# The data

------------------------------------------------

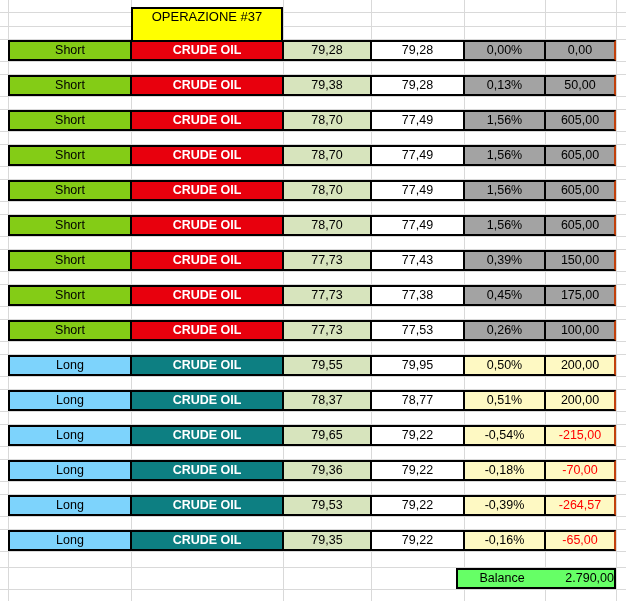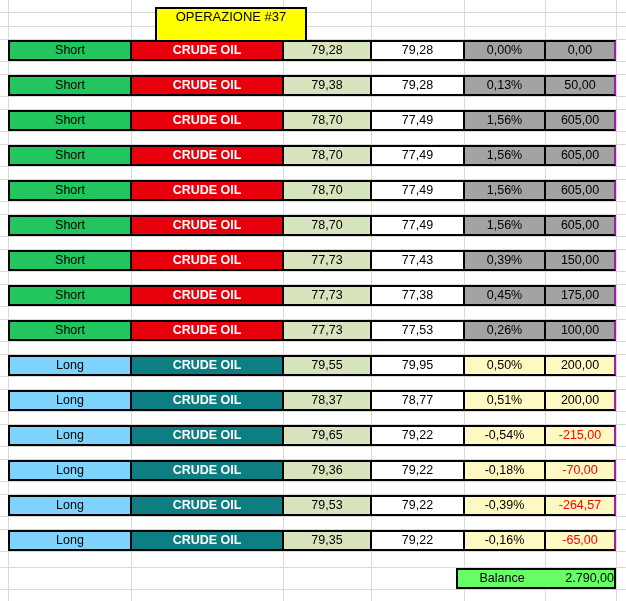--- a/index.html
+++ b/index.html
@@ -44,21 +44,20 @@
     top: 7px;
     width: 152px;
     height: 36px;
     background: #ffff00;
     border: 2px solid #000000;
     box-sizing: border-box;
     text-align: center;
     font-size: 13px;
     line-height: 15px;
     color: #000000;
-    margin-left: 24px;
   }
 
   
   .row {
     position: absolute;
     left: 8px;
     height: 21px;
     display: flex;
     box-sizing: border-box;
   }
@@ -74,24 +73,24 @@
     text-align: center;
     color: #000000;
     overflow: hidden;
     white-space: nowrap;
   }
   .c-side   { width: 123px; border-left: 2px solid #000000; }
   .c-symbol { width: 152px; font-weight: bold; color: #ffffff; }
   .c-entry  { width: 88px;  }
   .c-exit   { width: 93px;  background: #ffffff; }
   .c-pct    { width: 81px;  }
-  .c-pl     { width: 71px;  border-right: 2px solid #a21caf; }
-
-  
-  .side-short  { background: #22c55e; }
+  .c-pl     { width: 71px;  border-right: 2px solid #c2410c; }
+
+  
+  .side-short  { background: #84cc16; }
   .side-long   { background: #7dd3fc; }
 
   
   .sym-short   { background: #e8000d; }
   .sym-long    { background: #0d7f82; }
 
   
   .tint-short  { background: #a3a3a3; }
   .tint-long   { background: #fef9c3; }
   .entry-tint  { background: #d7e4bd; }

------------------------------------------------

# What is required
What is wanted is a copy of every line in the listing that includes the word "left".

# Reply to the exercise
-    margin-left: 24px;
     left: 8px;
   .c-side   { width: 123px; border-left: 2px solid #000000; }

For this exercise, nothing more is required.